San Diego County originally hired Computer Sciences Corporation to manage all of its IT. The district attorney and the Sheriff’s Department opted out of the deal, but every other agency gets its technological needs from a single external source.
“We only buy services,” Haas said. “We don’t own anything. We don’t even own the laptops.”
Haas works for the county and oversees a team of about a dozen people who also work for the county. They set standards and develop the IT architecture and infrastructure upon which the current IT provider, Perspecta — a successor company to Computer Sciences Corporation — can build services. Haas said it may be an unusual arrangement for a local government, but after 20 years, he can’t imagine going back to managing services in-house.
He said it also has the added bonus of making the county’s IT costs predictable and insulates his department from budget cuts.
“It sounds trite, but IT is not necessarily a government function,” Haas said. “It’s not a core competency. Serving constituents is a core competency. IT is a tool. And like many tools, you can get it cheaper and faster and better by looking to the private sector.”
Where security is concerned, Haas said he’s especially confident because in some cases, such as cyberattacks, San Diego County’s contract provides unlimited liability coverage. (The Port of San Diego, which was hit by ransomware last year, is a separate entity.) If ransomware hits the county, the vendor is responsible for fixing it, paying for everything and ensuring all data and services are backed up.

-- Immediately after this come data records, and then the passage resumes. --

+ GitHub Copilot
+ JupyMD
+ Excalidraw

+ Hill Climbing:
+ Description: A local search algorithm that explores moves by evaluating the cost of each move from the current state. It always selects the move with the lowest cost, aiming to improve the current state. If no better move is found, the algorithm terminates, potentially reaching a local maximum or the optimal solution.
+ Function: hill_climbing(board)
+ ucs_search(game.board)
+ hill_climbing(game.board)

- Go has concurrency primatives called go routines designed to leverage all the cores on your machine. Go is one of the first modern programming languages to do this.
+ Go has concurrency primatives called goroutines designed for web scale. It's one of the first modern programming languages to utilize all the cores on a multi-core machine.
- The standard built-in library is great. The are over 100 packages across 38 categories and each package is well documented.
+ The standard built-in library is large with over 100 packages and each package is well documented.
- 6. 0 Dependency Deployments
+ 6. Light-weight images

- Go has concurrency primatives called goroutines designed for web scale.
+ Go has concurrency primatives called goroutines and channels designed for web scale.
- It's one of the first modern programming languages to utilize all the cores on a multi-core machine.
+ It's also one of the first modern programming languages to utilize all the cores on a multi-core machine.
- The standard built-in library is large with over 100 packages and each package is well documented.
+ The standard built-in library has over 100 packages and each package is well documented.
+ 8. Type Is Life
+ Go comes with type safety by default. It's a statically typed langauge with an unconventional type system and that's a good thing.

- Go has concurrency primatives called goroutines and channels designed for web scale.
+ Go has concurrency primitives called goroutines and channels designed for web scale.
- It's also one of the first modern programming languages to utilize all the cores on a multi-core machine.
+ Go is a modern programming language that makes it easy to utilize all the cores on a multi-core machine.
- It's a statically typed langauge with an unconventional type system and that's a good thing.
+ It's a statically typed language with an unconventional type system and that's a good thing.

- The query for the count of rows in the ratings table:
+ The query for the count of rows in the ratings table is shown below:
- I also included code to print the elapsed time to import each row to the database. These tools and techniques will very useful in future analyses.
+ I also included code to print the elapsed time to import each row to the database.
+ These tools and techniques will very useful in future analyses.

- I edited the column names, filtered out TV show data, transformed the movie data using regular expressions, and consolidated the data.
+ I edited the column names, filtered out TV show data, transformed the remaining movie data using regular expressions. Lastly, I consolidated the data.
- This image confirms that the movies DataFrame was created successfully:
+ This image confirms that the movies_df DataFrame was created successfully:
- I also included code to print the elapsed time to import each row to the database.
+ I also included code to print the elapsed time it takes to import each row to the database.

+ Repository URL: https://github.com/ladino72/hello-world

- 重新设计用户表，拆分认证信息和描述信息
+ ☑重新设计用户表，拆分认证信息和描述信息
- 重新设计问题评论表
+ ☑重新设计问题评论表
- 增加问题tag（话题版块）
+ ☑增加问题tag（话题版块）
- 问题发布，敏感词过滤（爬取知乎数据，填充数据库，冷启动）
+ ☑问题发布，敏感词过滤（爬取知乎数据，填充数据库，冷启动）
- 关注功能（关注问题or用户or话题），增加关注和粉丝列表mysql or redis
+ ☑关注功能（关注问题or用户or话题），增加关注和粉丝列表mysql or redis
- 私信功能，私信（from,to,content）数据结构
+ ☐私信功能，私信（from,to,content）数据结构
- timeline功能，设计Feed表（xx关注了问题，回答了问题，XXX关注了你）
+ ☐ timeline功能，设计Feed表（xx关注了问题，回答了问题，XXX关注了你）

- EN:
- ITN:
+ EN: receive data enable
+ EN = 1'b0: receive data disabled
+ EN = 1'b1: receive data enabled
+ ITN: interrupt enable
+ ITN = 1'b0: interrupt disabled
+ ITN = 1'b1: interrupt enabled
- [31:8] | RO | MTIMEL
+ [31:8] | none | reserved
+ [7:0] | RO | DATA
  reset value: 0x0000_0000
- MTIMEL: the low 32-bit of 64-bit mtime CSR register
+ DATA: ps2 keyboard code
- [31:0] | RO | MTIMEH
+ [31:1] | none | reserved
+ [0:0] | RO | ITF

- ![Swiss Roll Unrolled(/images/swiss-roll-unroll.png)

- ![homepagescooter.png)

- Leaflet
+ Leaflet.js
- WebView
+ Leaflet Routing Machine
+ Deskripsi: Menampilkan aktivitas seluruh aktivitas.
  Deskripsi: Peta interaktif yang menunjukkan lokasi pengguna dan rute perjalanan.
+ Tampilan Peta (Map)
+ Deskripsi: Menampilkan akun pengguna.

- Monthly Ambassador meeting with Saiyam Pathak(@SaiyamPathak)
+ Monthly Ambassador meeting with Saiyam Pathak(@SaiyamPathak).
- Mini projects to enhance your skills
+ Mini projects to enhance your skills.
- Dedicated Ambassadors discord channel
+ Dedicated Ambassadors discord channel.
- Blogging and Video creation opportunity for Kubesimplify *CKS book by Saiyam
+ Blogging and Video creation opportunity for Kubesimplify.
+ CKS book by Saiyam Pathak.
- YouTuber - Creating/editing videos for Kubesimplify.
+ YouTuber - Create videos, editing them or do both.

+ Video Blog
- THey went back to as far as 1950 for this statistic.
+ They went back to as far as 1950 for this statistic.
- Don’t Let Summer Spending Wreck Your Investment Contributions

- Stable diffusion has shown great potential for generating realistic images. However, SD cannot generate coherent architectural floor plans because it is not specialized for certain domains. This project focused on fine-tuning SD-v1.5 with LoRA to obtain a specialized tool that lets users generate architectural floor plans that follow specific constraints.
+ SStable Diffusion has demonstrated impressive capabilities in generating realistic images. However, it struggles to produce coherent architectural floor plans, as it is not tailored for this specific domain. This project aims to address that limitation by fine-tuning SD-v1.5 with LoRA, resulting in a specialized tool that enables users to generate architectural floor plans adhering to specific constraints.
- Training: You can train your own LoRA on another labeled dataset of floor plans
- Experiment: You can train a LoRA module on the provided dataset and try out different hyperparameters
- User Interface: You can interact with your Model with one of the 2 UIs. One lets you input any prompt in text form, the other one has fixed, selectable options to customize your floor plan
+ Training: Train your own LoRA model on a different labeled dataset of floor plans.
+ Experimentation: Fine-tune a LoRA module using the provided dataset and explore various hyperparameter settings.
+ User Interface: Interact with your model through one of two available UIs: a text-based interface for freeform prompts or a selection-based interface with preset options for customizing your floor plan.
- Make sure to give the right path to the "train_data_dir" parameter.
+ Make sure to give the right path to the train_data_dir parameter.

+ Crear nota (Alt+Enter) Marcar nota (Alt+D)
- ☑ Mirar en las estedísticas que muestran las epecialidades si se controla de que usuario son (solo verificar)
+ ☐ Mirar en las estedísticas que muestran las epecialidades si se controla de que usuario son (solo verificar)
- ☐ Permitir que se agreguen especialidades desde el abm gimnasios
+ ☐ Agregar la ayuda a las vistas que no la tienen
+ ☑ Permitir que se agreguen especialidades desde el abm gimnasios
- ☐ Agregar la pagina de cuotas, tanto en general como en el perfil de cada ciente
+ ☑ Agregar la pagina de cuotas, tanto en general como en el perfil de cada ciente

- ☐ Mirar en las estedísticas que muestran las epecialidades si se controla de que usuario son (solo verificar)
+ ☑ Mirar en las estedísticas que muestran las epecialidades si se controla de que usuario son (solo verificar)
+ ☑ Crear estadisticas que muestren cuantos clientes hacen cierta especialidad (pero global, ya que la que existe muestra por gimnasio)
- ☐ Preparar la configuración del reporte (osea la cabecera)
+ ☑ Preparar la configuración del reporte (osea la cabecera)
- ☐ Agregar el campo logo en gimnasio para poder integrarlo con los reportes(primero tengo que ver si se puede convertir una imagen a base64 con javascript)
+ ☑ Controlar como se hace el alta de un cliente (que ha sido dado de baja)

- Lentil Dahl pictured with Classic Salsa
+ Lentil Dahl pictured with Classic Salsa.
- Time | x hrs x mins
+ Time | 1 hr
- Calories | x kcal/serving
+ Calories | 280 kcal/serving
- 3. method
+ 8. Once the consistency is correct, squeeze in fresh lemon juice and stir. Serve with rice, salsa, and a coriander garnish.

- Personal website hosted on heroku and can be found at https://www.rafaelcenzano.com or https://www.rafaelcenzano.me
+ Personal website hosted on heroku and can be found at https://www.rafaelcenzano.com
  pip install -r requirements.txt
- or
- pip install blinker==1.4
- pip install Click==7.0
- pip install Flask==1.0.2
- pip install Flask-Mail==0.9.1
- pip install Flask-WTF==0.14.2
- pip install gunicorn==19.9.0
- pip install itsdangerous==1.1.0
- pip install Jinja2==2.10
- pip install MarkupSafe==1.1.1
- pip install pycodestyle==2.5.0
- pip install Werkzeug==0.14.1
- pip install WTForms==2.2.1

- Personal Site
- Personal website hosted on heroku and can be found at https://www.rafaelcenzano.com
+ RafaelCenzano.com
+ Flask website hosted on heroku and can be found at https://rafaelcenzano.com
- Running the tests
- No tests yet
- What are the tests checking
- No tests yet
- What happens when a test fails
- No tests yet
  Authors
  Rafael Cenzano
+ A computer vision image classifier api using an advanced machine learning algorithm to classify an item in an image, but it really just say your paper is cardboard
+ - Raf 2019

“That’s a pretty strong incentive,” Haas said.
Not good enough
Not everyone loves Shark’s idea. Ben Hogarth, the public information officer for Stuart, Florida — which was infected by ransomware in April, but did not pay — said having all its IT staff and resources in-house allowed the city to respond more quickly to the attack.
“You can’t pull the plug” on your systems, he said, if there’s no plug nearby to yank.
“I don’t think that the industry is so black-and-white that all your IT services need to be all outsourced or completely in-house,” Hogarth said.
Stuart’s ransomware attack did lead the city to reconsider its disaster recovery arrangement, however. The city isn’t going to outsource everything, but it’s now building redundant systems that use a combination of on-site and cloud storage.
“We could have been better off having some of our systems externally hosted,” Stuart said.
Shark acknowledged that many local government IT workers whose job security could be threatened by greater outsourcing might not like his idea. But he also said he didn’t arrive at his conclusion overnight. He recalled years of correspondence with government officials working 18-hour days and weekends, but still coming up short in the face of challenges such as ransomware. Trying one’s hardest isn’t good enough anymore, he said.
“People are not happy with what I wrote but they understand why,” Shark said. “I would personally rather keep things at the local level. I just find it hard to believe people will keep up with what we’ve seen in the last 10 to 15 years.”